WHAT YOU NEED TO DO
Check each line of the listing, and copy it if it contains the word "letter".

EXERCISE DATA
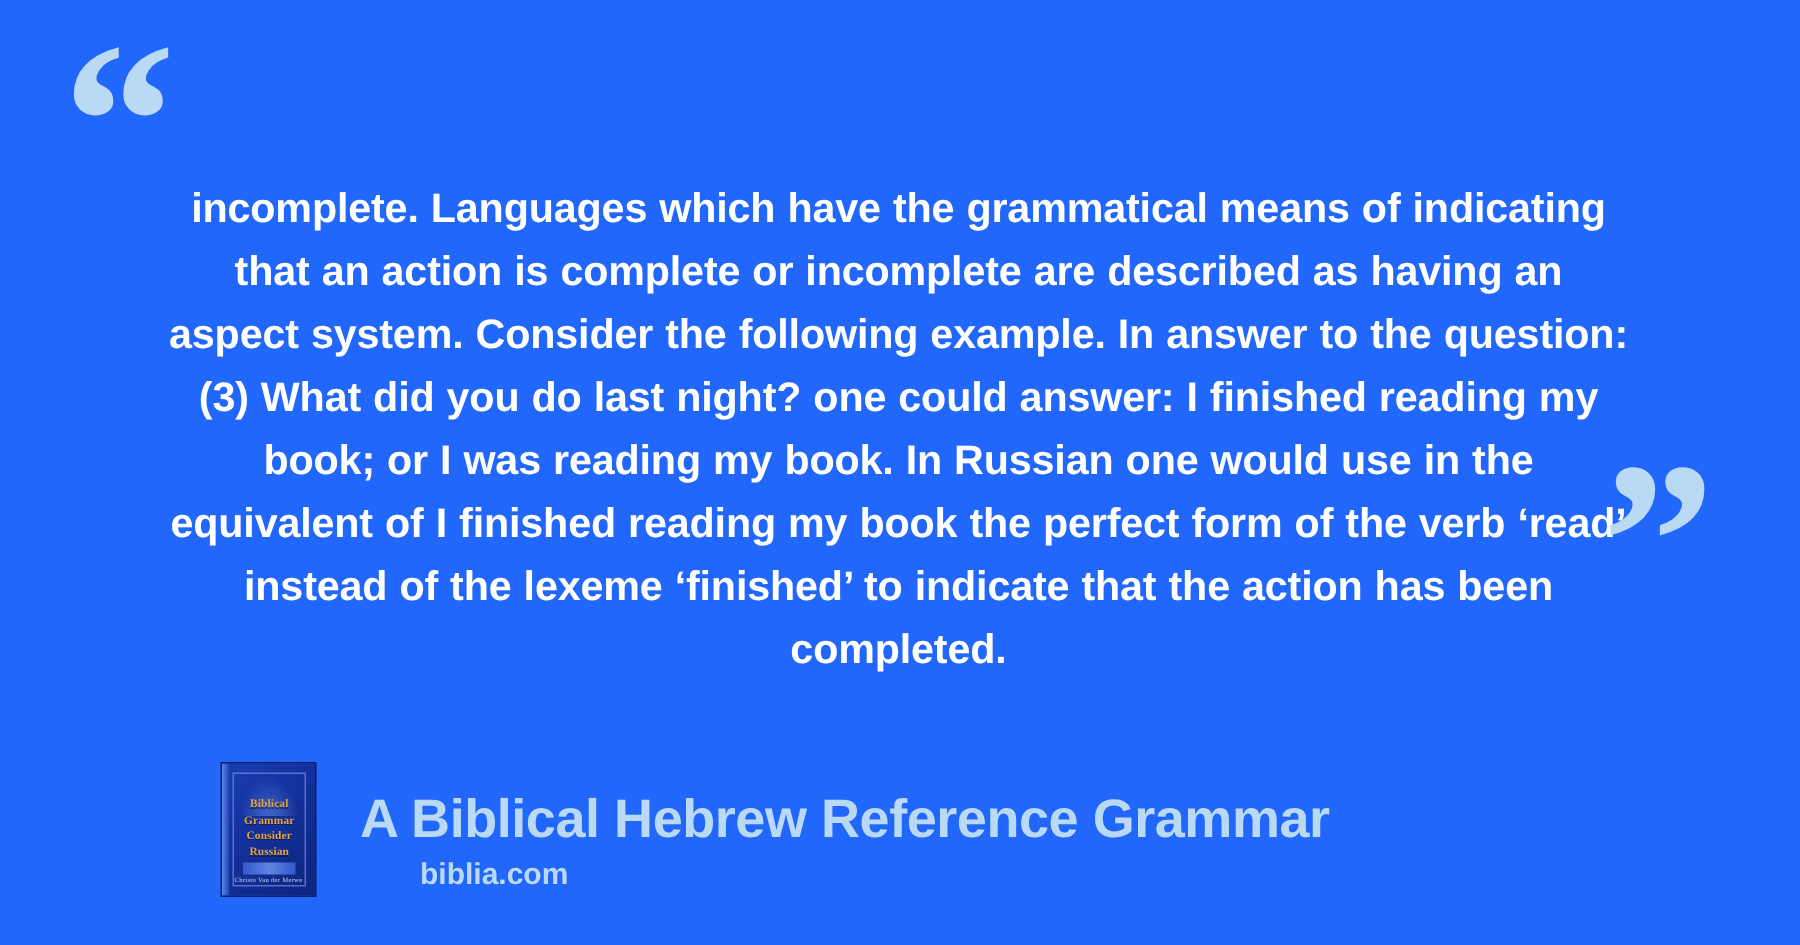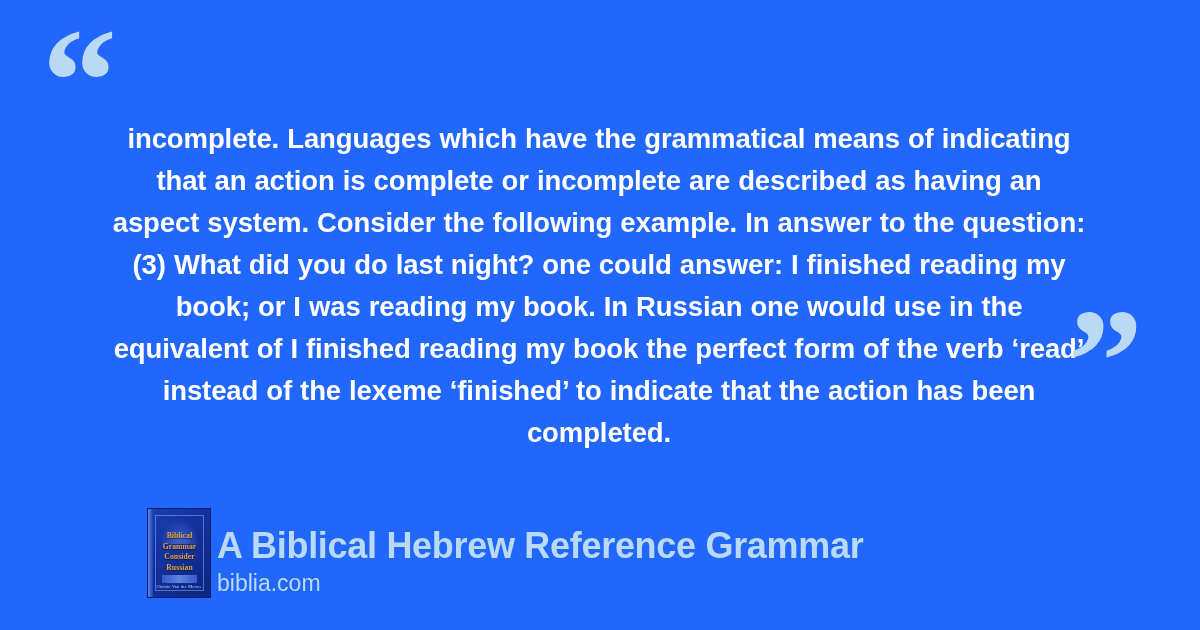--- a/index.html
+++ b/index.html
@@ -41,21 +41,21 @@
     word-spacing:0.5px;
     margin-top:40px;
   }
 
   
   .footer {
     position:absolute;
     left:110px; bottom:32px;
     display:flex;
     align-items:flex-end;
-    gap:6px;
+    gap:29px;
     padding-left:37px;
   }
 
   
   .book-cover {
     position:relative;
     width:64px; height:90px;
     flex:0 0 auto;
     background:linear-gradient(135deg,#1b3fb0 0%,#1433a0 35%,#0d2580 100%);
     border:1px solid #0b1f6e;
@@ -107,24 +107,25 @@
   .footer-text { display:flex; flex-direction:column; gap:4px; padding-bottom:2px;justify-content:flex-end; }
   .book-name {
     color:#b9d9f5;
     font-size:36px;
     font-weight:700;
     line-height:42px;
     letter-spacing:-0.3px;
   }
   .site-url {
     color:#b9d9f5;
-    font-size:23px;
-    font-weight:400;
+    font-size:20px;
+    font-weight:700;
     line-height:25px;
     letter-spacing:0px;
+    margin-left:40px;
   }
 </style>
 </head>
 <body>
 
 <div class="card">
 
   <span class="quote-mark quote-open">“</span>
 
   <div class="quote-body">incomplete. Languages which have the grammatical means of indicating that an action is complete or incomplete are described as having an aspect system. Consider the following example. In answer to the question: (3) What did you do last night? one could answer: I finished reading my book; or I was reading my book. In Russian one would use in the equivalent of I finished reading my book the perfect form of the verb ‘read’ instead of the lexeme ‘finished’ to indicate that the action has been completed.</div>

ANSWER TO THE EXERCISE
     letter-spacing:-0.3px;
     letter-spacing:0px;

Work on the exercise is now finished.